Roth zwró­ciła się w stronę drzwi wej­ścio­wych, uży­wa­jąc do ich otwar­cia uni­wer­sal­nego klu­cza.

– Pani porucz­nik? – Clo­oney zacze­kał na Eve. – Domy­ślam się, że będzie pani chciała prze­słu­chać Patsy, żonę Taja. Muszę jed­nak pro­sić, aby potrak­to­wała ją pani łagod­nie. Wiem, przez co za chwilę przej­dzie. Kilka mie­sięcy temu stra­ci­łem syna. Był na służ­bie. To prze­ra­ża­jące i roz­ry­wa­jące serce doświad­cze­nie.

– Nie zamie­rzam kopać leżą­cego, Clo­oney. – Eve weszła do budynku, zatrzy­mała się i odwró­ciła. – Nie zna­łam go – powie­działa już spo­koj­niej – ale został zamor­do­wany i był poli­cjan­tem. To mi wystar­cza. W porządku?

– Tak. Oczy­wi­ście.

– Chry­ste, nie­na­wi­dzę tego – rzu­ciła, idąc za Roth do windy. – Jak pan to robi? – zapy­tała Clo­oneya. – Cho­dzi mi o wspie­ra­nie rodzin ofiar. Jak pan to znosi?
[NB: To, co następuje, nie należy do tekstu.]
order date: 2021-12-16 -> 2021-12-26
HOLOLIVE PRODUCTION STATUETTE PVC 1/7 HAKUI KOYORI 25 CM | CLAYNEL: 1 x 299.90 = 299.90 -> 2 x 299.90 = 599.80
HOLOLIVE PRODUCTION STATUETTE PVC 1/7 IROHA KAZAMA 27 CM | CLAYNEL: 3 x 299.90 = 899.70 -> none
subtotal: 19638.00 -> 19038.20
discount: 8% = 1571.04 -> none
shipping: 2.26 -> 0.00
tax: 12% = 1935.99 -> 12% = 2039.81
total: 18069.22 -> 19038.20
– Mówiąc szcze­rze, wybrali mnie, bo potra­fię zacho­wać spo­kój. Medy­ta­cja – dodał z uśmie­chem. – Przy­ją­łem tę funk­cję na próbę, ale prze­ko­na­łem się, że mogę robić coś dobrego. Wiem, co czują rodziny ofiar… na każ­dym eta­pie.

Zaci­snął usta i wszedł do windy. Na jego twa­rzy już dawno nie było uśmie­chu.

– Potra­fię to znieść, ponie­waż mogę pomóc… choćby tro­szeczkę. To ważne, że jestem poli­cjan­tem. A w ciągu ostat­nich kilku mie­sięcy prze­ko­na­łem się, że jesz­cze istot­niej­szy jest fakt, że sam prze­ży­łem podobną stratę. Czy stra­ciła pani kogoś z rodziny, pani porucz­nik?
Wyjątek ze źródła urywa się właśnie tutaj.